(Records from a collection)
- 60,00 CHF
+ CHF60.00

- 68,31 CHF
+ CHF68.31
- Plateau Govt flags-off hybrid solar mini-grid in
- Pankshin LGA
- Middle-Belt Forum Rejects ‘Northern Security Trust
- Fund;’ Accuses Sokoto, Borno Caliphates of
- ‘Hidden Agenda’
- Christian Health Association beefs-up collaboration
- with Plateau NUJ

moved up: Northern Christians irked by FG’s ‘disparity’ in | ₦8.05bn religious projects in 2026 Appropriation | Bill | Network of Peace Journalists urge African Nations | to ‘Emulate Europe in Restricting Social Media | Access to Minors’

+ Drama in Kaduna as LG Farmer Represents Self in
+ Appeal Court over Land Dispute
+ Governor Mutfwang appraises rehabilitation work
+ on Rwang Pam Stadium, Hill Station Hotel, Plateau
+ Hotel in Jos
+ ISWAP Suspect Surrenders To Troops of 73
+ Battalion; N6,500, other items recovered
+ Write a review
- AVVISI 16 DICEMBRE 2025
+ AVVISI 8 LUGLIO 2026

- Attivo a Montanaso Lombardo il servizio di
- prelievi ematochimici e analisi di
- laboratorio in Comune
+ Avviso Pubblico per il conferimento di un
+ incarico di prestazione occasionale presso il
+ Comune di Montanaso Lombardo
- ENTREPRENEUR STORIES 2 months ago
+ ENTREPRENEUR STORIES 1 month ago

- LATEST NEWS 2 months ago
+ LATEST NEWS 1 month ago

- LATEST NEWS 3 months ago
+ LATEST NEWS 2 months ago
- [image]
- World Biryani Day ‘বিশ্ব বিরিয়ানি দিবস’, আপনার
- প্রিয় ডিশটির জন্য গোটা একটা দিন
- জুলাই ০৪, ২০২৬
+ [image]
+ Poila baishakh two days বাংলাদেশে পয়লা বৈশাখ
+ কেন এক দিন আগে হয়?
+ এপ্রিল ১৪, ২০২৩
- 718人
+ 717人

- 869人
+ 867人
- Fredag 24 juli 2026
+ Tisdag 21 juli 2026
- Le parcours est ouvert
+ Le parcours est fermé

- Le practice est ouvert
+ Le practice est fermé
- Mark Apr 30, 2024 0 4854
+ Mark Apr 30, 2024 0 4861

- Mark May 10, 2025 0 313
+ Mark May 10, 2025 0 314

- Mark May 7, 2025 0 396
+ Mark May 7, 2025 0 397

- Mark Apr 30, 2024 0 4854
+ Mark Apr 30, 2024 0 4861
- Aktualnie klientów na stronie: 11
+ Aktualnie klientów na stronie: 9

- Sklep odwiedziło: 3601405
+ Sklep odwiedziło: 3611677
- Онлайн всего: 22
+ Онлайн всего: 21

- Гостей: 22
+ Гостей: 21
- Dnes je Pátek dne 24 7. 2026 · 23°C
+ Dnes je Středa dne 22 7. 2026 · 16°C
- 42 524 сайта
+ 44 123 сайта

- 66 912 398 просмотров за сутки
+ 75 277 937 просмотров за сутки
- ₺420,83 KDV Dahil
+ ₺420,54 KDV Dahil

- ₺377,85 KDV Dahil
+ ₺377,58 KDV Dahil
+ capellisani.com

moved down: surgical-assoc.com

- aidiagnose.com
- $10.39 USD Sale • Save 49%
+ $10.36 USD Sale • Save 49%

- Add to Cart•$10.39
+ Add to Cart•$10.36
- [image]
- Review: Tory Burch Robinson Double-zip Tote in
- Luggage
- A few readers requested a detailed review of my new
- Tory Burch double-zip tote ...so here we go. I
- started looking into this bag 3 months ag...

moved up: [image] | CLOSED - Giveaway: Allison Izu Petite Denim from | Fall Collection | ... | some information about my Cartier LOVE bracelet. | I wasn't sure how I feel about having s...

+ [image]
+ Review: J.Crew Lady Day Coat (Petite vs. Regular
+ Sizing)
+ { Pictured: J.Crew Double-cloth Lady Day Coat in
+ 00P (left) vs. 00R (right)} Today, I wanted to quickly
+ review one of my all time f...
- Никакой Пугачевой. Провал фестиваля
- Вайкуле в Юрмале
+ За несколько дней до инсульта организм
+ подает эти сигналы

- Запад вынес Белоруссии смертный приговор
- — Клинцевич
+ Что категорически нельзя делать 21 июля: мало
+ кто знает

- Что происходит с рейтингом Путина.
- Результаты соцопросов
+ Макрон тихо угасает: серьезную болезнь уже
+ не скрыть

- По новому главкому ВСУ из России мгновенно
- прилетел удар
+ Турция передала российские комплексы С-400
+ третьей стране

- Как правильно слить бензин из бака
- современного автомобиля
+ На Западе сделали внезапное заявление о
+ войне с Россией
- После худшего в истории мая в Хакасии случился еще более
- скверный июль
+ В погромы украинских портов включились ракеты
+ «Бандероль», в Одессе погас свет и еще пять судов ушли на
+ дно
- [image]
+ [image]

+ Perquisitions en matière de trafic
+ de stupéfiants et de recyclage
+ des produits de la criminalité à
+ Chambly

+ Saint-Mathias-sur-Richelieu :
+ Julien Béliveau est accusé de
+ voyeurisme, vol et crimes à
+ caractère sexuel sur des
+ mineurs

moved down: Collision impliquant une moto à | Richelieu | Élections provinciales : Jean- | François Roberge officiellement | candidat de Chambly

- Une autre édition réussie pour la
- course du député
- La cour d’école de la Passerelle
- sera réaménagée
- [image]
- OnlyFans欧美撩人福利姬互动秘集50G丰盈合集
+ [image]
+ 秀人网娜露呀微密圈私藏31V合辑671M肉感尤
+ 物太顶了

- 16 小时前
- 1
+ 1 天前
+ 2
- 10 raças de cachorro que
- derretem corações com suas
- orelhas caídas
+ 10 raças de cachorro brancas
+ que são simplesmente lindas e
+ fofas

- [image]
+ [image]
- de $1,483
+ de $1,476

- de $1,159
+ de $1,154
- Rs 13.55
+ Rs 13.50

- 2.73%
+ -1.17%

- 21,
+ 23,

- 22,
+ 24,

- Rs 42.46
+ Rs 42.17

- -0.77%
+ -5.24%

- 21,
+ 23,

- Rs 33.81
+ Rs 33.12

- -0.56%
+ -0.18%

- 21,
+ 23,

Your assignment.
Taking the line with "- Что происходит с рейтингом Путина." as the first and the line with "- Как правильно слить бензин из бака" as the last, retype that stretch of the data above exactly, with no other lines.

Completed exercise.
- Что происходит с рейтингом Путина.
- Результаты соцопросов
+ Макрон тихо угасает: серьезную болезнь уже
+ не скрыть

- По новому главкому ВСУ из России мгновенно
- прилетел удар
+ Турция передала российские комплексы С-400
+ третьей стране

- Как правильно слить бензин из бака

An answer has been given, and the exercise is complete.